Мисс Триплау готова была писать еще очень много на эту тему, но ее всегда сдерживало опасение, что кто-нибудь обнаружит тетрадку и прочитает ее откровения. Она не хотела, чтобы это случилось до ее смерти. Мисс Триплау поставила пометку в виде звездочки рядом с первой из записей, сделанных сегодня. С краю чистого пока противоположного листа нарисовала такой же знак. Это служило напоминанием о том, что написанное далее станет продолжением или, если угодно, приложением к изложенному прежде.

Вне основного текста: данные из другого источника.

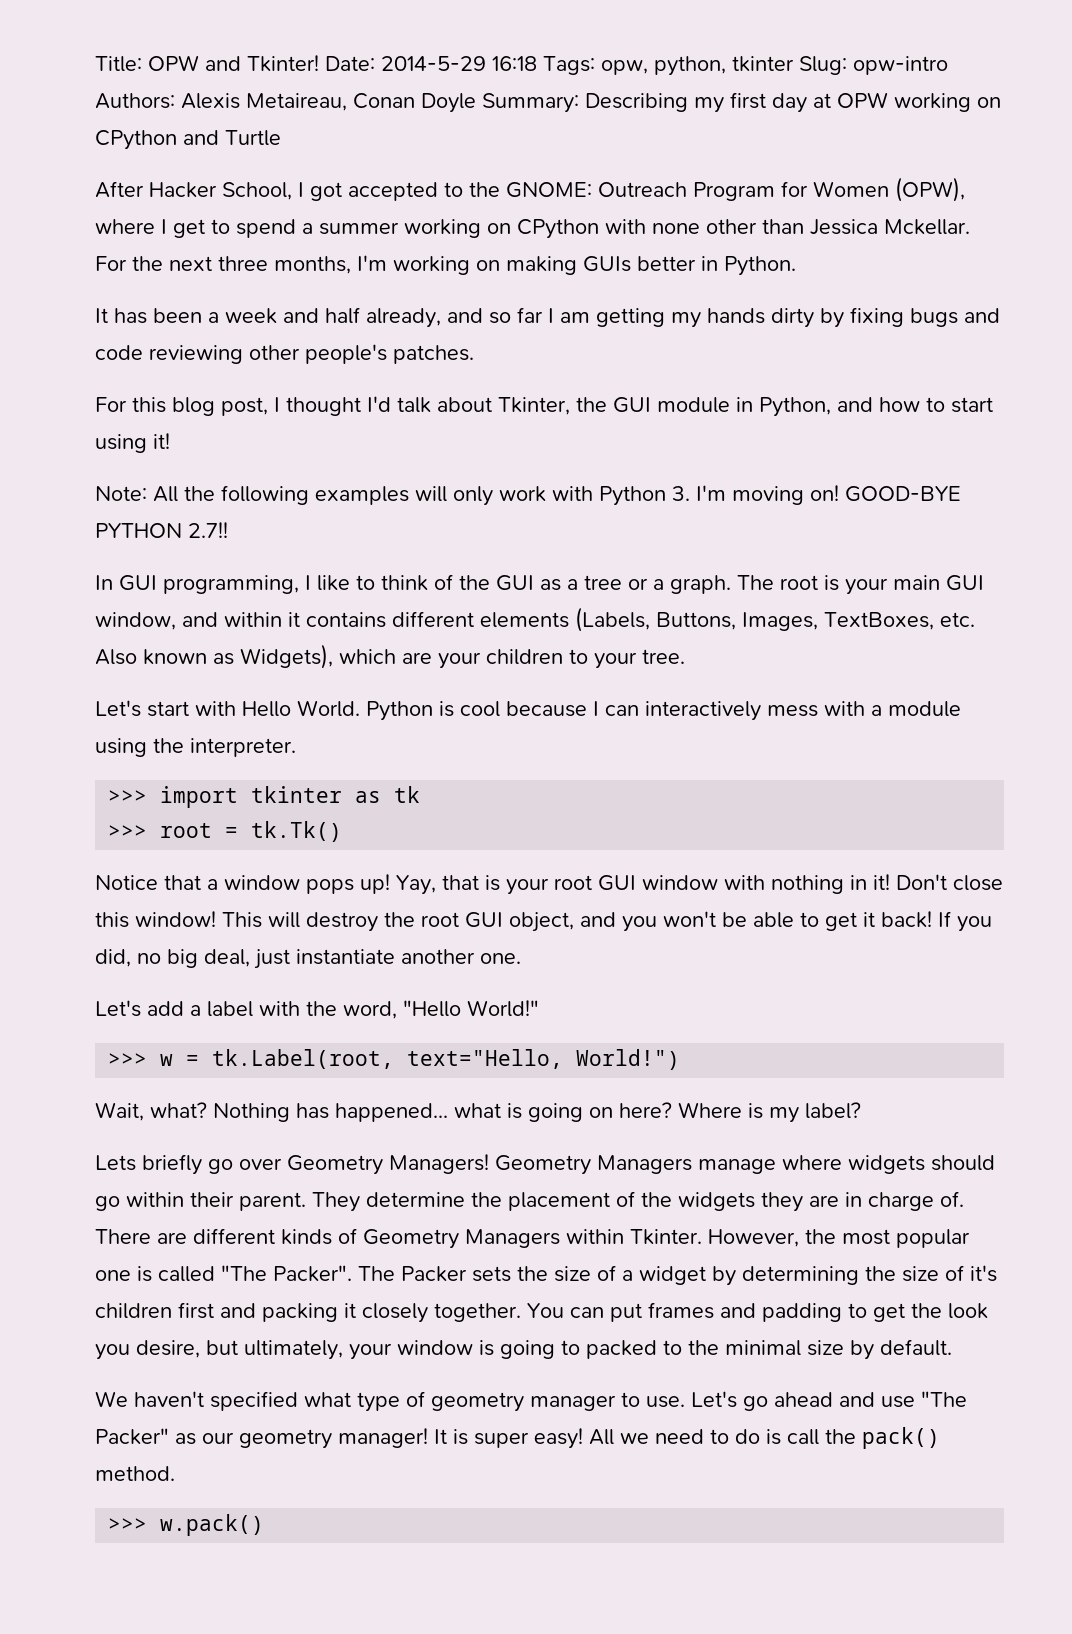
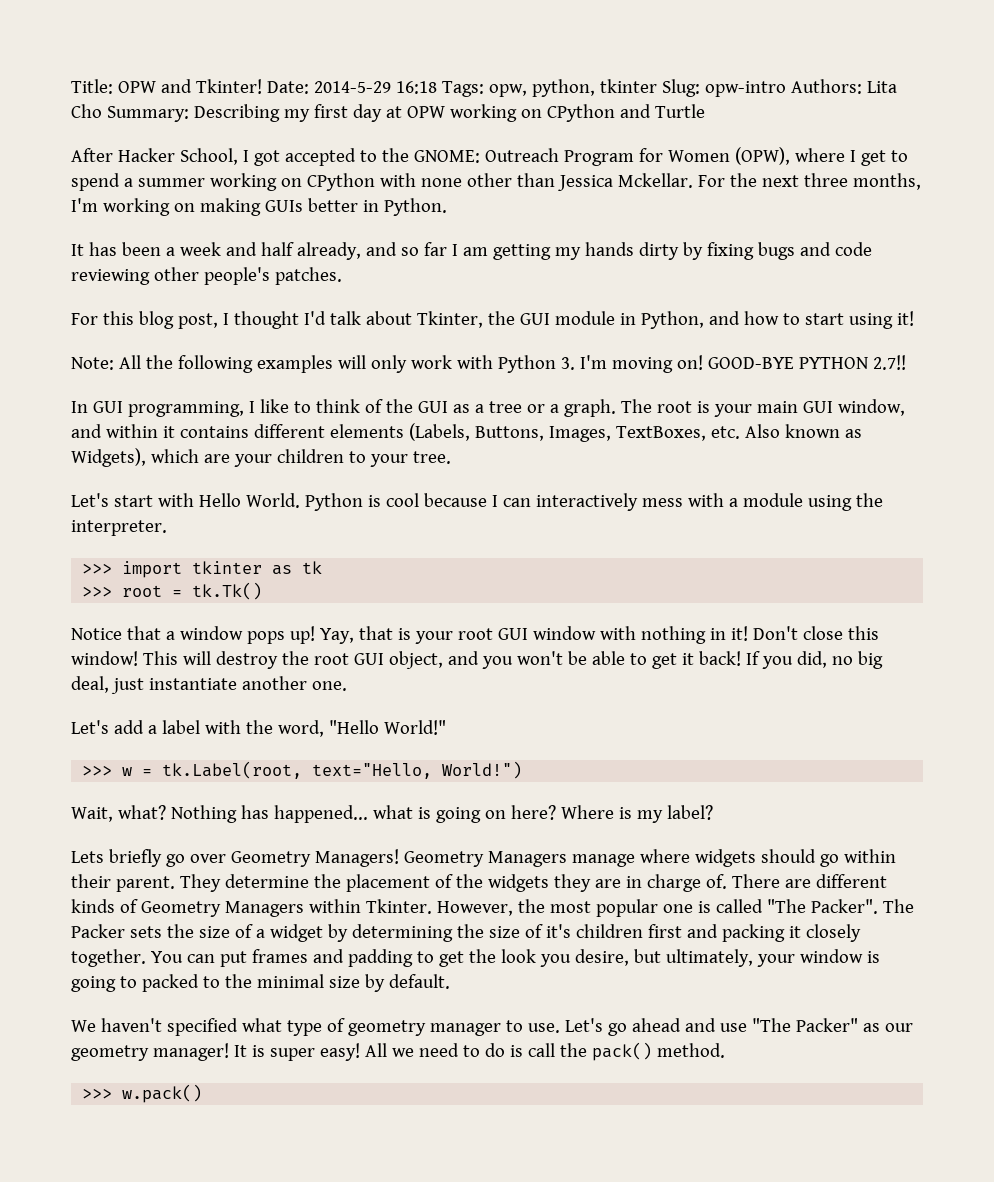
- Date: 2014-5-29 16:18 Tags: opw, python, tkinter Slug: opw-intro Authors: Alexis Metaireau, Conan Doyle Summary: Describing my first day at OPW working on CPython and Turtle
+ Date: 2014-5-29 16:18 Tags: opw, python, tkinter Slug: opw-intro Authors: Lita Cho Summary: Describing my first day at OPW working on CPython and Turtle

«Но некоторые люди, – продолжила она, – не обладающие естественной способностью к глубоким чувствам, понимают, что такая способность им необходима. Лучшие из лучших, знают они, имеют развитые инстинкты. И им тоже хотелось бы их иметь. Это эмоциональные снобы. И подобный тип человека, по моему убеждению, есть нечто новое. В восемнадцатом веке люди прежде всего стремились показать, насколько они разумны и благовоспитанны. Культ эмоций начался в девятнадцатом столетии. А потом получил новый толчок в двадцатом усилиями Бергсона и Ромен Роллана. Сейчас модно быть противоположностью тому, кто пользовался успехом в восемнадцатом веке. Вот почему мы видим эмоциональных импотентов, имитирующих страсти лишь усилиями ума. Инстинктивные лицемеры, они почти преуспевают в том, чтобы ввести в заблуждение самих себя. А если умны, то ухитряются обмануть окружающих, исключая лишь самых наблюдательных. Порой они изображают эмоции более достоверно, чем те, кто их ощущает в действительности. Это комический парадокс Дидро, воплощенный в жизнь: необходимое качество для актера – чем меньше ты чувствуешь, тем лучше должен уметь демонстрировать свои эмоции. Но если актер на сцене делает это ради зрителей, то люди, изображающие эмоциональность в жизни, пытаются воздействовать на собственный внутренний мир в той же степени, что и на публику. Они напрашиваются на аплодисменты от самих себя и, представьте, получают свою долю внутренних оваций, хотя понимают, насколько не заслуживают их. До чего же это примечательные типажи! Мне уже встречались многие».